The Innovation Patent is a ‘second tier’ patent established to promote innovation in Australia.  It has some similarities to the ‘utility model’ regime widely adopted in various forms elsewhere.  IP Australia has released a controversial consultation paper titled “Innovation Patents-Raising the Step” in which it argues that the Patents Act 1990 should be amended to:

  • ensure only ‘genuine inventions’ can be protected by innovation patents, and
  • limit strategic use of innovation patents against competitors.

Rather than the knee jerk reaction proposed by IP Australia which is to raise the innovation step threshold to the same as that required for inventive step applicable to standard patents, the outcomes of the ongoing Federal Government initiated review of the innovation patent system being conducted by the Advisory Council on Intellectual Property (ACIP) should be awaited.  ACIP’s more in-depth analysis can then be carefully considered to ensure any changes made to the innovation patent system address actual deficiencies whilst satisfying the intended purpose of the system; to serve the needs of incremental innovators with commercial products that cannot be otherwise protected.

IP Australia’s attempt to canvas opinion on the innovation patent system appears to attempt to pre-empt the ACIP report that has yet to be finalised and published.

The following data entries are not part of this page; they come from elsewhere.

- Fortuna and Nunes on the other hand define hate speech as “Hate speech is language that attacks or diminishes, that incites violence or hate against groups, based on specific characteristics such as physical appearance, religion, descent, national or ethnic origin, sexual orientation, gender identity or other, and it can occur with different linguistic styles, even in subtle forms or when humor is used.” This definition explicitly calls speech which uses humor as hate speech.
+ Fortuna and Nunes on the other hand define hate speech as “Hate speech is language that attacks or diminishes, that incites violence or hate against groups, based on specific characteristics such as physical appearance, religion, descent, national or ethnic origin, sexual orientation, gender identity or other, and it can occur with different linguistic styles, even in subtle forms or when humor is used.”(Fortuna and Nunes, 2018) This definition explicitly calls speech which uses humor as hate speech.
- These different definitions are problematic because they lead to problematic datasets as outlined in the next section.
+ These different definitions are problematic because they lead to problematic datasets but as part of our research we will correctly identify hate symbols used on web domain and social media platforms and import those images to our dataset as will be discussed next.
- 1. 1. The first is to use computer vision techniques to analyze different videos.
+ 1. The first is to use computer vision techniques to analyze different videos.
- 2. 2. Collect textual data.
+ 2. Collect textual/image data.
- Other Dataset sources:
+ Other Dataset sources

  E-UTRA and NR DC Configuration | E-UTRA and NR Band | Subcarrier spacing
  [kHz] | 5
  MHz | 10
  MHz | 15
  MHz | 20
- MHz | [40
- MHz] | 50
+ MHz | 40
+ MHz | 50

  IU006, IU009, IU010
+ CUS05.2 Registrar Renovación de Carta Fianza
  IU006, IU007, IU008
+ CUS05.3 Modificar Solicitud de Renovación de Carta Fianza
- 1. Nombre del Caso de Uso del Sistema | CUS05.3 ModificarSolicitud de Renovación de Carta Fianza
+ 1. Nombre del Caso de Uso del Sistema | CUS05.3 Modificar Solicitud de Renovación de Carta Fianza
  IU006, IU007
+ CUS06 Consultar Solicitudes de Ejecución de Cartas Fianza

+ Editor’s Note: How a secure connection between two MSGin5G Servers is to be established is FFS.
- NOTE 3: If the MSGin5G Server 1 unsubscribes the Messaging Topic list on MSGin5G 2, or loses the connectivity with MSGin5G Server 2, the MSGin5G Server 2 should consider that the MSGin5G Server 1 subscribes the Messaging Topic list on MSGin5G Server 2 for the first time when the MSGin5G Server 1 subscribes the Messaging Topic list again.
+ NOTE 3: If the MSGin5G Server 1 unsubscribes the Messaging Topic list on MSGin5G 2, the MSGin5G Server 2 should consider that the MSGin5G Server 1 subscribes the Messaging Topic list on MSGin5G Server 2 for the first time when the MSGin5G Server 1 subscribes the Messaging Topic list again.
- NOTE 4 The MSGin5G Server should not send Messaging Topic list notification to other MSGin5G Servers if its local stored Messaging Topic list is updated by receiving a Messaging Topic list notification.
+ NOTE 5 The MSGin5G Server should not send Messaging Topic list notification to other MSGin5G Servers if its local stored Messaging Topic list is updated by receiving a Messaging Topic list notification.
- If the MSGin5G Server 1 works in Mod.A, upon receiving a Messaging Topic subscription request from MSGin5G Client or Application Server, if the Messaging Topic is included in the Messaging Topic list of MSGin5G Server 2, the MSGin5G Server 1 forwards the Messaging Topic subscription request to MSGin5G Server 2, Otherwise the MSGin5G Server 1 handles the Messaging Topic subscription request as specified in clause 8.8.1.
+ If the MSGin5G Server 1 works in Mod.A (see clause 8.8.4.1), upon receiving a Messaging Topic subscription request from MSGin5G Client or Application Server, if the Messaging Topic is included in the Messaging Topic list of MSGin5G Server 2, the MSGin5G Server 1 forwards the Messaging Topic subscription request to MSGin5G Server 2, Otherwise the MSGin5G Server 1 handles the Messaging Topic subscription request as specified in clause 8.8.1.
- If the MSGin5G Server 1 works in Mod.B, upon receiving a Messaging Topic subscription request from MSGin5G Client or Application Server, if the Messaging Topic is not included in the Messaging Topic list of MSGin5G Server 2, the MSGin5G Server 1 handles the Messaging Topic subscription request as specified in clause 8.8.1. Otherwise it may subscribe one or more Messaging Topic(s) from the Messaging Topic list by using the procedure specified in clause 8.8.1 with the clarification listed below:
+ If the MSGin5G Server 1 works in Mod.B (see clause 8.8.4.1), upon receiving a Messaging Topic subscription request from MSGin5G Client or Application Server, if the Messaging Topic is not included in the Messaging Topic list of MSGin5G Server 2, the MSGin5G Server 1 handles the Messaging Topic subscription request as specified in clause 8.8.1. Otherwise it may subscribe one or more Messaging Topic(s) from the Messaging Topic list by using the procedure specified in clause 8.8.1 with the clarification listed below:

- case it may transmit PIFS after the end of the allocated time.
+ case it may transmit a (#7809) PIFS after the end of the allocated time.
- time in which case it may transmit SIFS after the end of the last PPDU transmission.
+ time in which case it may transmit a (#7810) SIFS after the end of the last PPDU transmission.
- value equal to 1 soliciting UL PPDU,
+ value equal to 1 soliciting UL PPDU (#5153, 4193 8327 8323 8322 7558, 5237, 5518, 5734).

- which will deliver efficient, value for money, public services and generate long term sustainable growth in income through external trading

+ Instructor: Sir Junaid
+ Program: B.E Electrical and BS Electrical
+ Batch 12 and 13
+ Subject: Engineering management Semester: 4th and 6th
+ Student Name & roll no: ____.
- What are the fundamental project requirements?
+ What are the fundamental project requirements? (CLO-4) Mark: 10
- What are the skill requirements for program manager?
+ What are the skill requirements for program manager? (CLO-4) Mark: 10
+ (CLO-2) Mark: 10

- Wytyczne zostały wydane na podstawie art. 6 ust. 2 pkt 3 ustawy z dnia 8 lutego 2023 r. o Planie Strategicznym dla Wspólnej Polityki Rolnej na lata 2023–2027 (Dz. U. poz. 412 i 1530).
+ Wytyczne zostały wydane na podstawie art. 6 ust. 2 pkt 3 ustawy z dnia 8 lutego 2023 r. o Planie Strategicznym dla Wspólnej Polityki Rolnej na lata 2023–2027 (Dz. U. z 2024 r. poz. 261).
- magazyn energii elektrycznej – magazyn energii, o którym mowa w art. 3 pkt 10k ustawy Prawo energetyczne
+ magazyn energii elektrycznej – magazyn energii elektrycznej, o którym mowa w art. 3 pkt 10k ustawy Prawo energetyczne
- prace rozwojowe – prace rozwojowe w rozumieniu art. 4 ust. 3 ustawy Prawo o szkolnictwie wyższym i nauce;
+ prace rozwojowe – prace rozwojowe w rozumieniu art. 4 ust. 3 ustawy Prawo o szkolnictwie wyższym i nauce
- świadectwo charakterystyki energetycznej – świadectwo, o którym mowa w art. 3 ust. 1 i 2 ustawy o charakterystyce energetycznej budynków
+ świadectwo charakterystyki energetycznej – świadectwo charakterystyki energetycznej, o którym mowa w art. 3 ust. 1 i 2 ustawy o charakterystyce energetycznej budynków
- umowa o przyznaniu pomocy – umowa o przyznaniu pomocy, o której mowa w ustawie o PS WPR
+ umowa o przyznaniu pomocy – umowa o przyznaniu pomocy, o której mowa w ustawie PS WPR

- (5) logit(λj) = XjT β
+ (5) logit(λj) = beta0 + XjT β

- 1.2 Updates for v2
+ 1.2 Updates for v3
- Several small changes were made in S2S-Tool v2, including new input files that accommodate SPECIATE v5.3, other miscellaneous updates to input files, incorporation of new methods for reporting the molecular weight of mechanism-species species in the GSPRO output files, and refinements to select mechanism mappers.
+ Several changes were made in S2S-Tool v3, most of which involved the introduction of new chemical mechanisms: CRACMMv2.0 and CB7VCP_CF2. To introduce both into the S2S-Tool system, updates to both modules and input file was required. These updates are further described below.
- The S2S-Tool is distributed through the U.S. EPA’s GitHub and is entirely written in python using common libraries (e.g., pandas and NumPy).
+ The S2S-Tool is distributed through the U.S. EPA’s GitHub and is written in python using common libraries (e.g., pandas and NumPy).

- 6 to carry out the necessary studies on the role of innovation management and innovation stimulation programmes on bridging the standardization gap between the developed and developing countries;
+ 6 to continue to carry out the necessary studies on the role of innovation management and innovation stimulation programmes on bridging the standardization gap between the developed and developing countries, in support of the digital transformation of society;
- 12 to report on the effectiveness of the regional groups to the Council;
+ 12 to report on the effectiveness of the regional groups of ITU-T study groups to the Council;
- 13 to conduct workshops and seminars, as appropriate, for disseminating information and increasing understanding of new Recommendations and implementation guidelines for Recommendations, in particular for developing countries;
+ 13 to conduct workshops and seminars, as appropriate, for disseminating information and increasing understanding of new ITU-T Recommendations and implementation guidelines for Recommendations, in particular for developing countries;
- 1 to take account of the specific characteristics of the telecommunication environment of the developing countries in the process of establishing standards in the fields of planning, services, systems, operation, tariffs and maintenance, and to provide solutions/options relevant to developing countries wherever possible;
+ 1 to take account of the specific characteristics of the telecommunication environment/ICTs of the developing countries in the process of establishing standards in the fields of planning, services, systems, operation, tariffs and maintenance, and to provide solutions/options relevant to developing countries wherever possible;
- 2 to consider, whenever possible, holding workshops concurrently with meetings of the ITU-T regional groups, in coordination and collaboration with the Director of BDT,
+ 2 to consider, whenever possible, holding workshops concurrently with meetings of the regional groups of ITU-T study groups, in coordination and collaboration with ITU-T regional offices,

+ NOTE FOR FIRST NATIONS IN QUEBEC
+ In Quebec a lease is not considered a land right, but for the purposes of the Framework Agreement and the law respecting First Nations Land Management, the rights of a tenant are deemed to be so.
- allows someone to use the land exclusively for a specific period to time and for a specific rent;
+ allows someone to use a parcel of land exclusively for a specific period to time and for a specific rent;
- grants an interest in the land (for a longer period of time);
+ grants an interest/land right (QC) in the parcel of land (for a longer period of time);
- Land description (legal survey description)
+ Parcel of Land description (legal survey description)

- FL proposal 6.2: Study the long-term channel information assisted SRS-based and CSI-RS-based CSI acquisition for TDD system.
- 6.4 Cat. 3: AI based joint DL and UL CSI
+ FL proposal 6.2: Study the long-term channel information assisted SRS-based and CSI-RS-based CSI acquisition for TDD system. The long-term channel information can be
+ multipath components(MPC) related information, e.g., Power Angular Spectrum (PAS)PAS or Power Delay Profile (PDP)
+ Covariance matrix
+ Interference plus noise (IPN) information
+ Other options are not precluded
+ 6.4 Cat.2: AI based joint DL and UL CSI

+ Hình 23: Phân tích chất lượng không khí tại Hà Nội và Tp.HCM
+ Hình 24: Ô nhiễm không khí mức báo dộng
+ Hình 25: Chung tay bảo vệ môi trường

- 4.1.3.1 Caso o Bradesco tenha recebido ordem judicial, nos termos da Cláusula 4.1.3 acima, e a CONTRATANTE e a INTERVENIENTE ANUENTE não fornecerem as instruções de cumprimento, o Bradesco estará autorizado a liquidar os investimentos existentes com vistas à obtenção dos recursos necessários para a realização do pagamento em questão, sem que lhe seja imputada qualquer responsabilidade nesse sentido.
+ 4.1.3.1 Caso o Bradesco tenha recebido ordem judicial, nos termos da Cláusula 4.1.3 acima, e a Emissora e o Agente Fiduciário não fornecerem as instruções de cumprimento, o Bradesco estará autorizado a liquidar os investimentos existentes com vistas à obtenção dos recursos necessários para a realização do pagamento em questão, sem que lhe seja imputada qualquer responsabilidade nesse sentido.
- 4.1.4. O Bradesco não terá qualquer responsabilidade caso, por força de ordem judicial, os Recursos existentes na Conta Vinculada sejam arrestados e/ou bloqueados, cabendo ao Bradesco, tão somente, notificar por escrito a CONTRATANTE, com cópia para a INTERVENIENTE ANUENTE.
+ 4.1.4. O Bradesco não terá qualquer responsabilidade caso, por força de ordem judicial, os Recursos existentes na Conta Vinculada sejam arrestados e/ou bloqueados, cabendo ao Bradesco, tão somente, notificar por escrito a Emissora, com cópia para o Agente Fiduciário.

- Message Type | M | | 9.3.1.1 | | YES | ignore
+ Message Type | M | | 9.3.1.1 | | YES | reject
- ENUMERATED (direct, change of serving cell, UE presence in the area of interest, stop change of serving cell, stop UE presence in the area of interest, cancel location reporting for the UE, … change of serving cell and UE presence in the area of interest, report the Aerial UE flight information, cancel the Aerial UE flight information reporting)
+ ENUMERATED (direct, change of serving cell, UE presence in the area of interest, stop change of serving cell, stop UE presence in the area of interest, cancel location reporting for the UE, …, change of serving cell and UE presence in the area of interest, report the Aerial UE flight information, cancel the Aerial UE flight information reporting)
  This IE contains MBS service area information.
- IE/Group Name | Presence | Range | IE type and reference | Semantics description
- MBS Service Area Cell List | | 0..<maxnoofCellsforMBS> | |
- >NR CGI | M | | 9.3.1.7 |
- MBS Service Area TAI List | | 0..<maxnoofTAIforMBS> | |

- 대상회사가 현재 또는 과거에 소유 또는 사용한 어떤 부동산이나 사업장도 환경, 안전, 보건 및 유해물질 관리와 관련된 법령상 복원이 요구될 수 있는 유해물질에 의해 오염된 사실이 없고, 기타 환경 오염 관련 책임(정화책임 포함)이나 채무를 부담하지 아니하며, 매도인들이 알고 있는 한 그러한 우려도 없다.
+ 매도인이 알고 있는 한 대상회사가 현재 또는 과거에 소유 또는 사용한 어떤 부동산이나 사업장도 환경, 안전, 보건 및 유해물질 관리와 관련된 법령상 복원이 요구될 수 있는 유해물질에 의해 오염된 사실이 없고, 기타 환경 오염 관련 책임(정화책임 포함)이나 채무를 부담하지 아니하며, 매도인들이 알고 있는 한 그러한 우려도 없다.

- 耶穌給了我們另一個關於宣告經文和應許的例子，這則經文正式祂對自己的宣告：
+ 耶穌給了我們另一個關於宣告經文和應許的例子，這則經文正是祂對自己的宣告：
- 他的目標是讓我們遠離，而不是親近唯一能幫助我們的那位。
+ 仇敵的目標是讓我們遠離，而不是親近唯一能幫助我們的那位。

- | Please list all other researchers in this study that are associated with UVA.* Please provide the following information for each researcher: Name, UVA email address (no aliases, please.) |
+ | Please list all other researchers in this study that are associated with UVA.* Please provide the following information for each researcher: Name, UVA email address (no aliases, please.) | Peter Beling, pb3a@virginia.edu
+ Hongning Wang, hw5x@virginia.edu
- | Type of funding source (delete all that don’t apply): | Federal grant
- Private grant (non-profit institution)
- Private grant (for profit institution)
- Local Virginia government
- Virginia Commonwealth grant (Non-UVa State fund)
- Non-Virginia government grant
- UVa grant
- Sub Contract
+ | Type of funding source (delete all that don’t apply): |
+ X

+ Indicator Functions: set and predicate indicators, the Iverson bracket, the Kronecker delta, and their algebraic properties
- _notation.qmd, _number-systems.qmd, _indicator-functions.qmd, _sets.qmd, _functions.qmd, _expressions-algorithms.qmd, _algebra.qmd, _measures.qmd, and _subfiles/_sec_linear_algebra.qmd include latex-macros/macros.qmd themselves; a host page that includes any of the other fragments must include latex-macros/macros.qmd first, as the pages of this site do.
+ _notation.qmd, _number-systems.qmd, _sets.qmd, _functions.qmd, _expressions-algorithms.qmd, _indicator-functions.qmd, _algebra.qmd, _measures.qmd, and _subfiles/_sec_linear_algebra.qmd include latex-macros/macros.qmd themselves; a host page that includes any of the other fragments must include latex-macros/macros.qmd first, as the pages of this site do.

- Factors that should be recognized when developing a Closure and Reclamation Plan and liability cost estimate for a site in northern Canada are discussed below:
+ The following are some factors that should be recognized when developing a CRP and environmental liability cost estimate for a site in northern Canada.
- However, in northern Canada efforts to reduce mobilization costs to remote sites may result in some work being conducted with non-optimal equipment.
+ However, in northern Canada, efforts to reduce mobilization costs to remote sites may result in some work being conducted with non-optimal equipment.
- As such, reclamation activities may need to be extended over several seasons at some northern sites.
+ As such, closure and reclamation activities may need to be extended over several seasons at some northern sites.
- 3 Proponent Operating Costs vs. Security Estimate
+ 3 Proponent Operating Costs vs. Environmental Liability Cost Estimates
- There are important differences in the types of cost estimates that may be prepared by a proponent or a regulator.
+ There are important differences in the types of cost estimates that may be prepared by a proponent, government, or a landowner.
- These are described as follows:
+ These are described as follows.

Instead of lifting the innovative threshold, other reforms might be better suited to reducing any actual (rather than perceived) problems in a system intended to support small and medium sized businesses and an innovative, as opposed to ‘inventive’ commercial sector.

Innovation Patents

The innovation patent system was introduced in 2001 as an improved version of the pre-existing, but poorly utilised, petty patent system.  The objective was to encourage small to medium sized innovators to protect incremental improvements in products that would not otherwise meet the threshold for standard patent protection, design protection, and/or which might have a relatively short commercial life span.  The 1995 ACIP Review of the Petty patent system(7) reiterated the findings of the 1984 Industrial Property Advisory Committee (IPAC) report ‘Patents, Innovation and Competition in Australia’ that many Australian companies were innovative, but in incremental yet commercially valuable ways, and were not being provided with any protection for their innovations by the prevailing design and patent protection legislation.  As a result there was little incentive to commit money to develop and commercialise a product which could be copied with relative impunity.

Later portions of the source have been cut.